In 2017, a 17-calendar year-aged exchange student — Sabika Sheikh — from Pakistan landed in Texas for the American higher university expertise.
Nine months later on, on the morning of May perhaps 18, 2018, she posted a photograph of an airplane on her social media, captioned ‘How several times until eventually June 5? Its 19 days’. She was scheduled to return property 19 times later, with innumerable tales from the time she used in your nation.
That similar day, she was shot lifeless.
She was murdered with 9 people today inside her artwork class at Santa Fe Substantial Faculty, countless numbers of miles absent from her household and her individuals.
I was a Fulbright exchange scholar in The us then and returned with Sabika’s system to Pakistan. When I arrived again just one last time for my last graduate year, my only purpose was to get a gun security invoice introduced in her identify in the United States Congress.
In 2019, suitable prior to my ultimate departure from your country, I stood inside of the U.S. Capitol as that bill was launched.
HR 127, the Sabika Sheikh Firearm Licensing and Registration Act, prescribes a in depth licensing technique for gun and ammunition possession. It calls for that a person will have to be at the very least 21 years old and bear a prison history look at, psychological evaluation, and elaborate teaching on the safe use and storage of guns in buy to be accredited to have a firearm. It also prohibits the sale of specified massive-capacity ammunition devices.

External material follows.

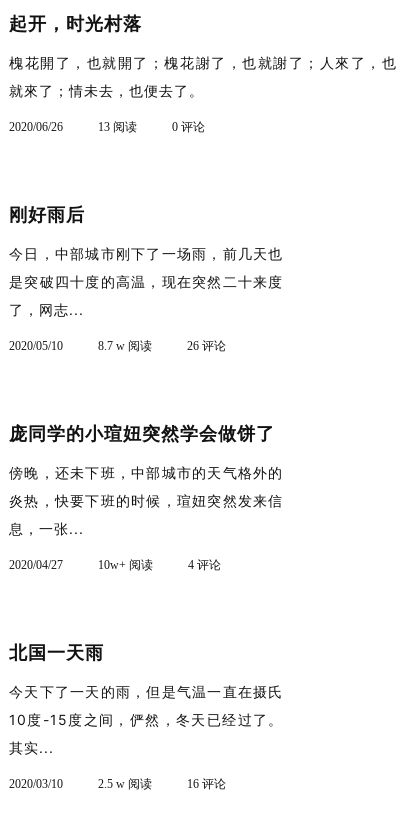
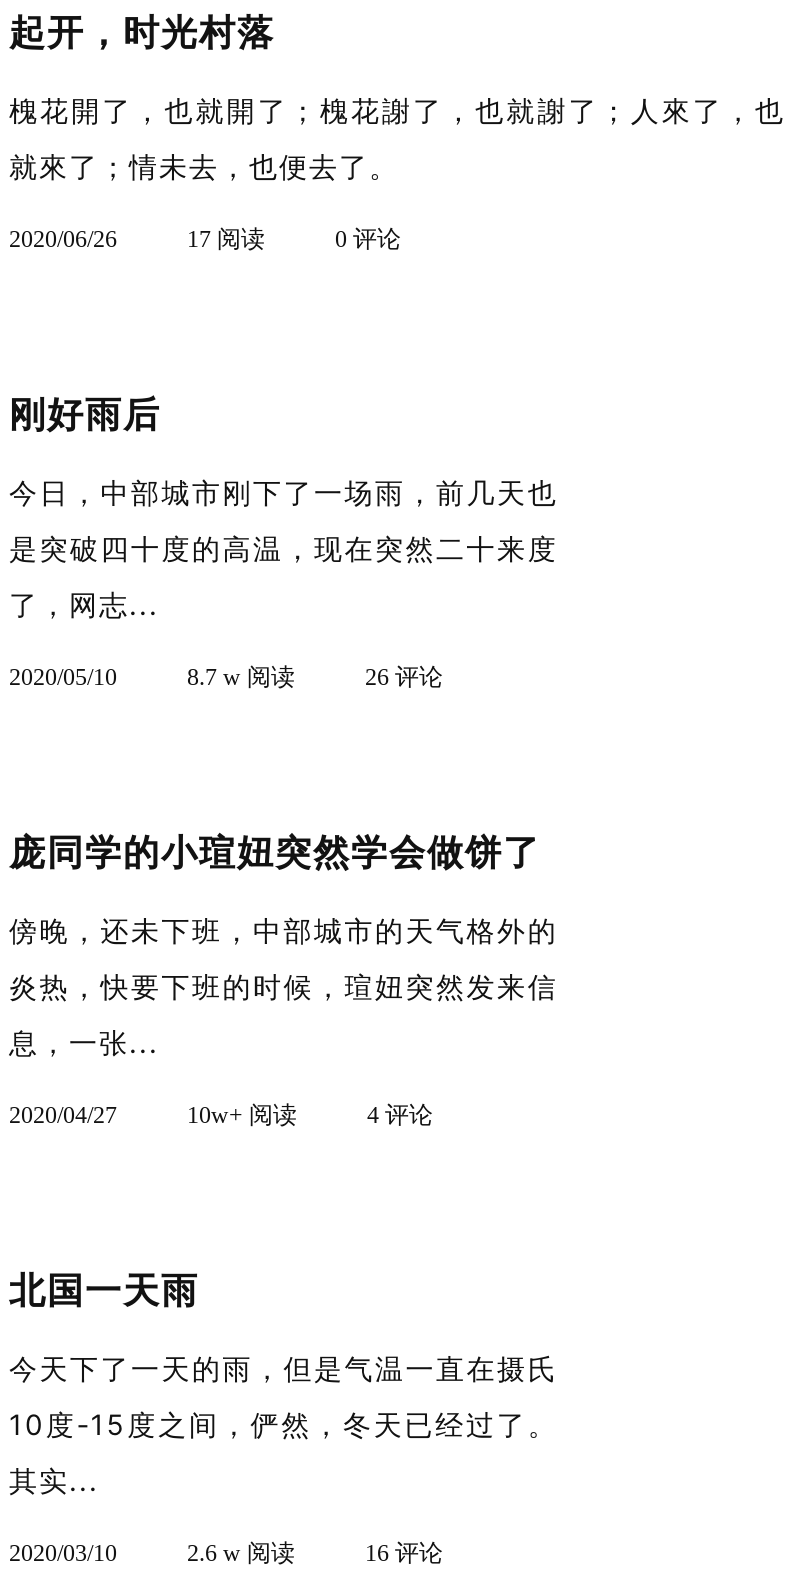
- 13 阅读
+ 17 阅读

- 2.5 w 阅读
+ 2.6 w 阅读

Looking back again to that instant within the Capitol, I chortle at my naiveté. I thought that your legislators would promptly appear collectively to decisively lower gun violence. It now baffles me how a preference — between residing and having murdered, and among the flexibility to come to feel safe and sound and the chilling horror of hearing the 1st gunshot at your faculty — can be so polarizing in your state.
When a school was attacked by the Taliban in Pakistan on December 16, 2014, my region arrived with each other. This integrated the public, civil society, and politicians throughout get together strains. Our consensus as a society was unanimous: Guarding youngsters at a position as sacred as university was not up for debate.
I’ve seen legislators in your nation fall short this examination of conscience all over again and again. Do they not understand that at the time someone you grew up with is massacred so mercilessly almost nothing can be restored?
I was the loved ones member who went to Texas to obtain Sabika’s system and choose it again to Pakistan. Every solitary emotion I felt for the duration of individuals times at the morgue when I appeared at her chilly human body will permanently be a haunting reminder of her brutal murder in your state. Do U.S. politicians not know that the memory of that horrifying instant in no way turns into distant? That it by no means leaves? That it stares at you with its hollow eyes, carrying nothing at all but gloom and anxiety? Are they so incapable of sensation that they just can’t realize the overpowering melancholy I feel just about every time I text Sabika and wait with a delusional hope that she will reply?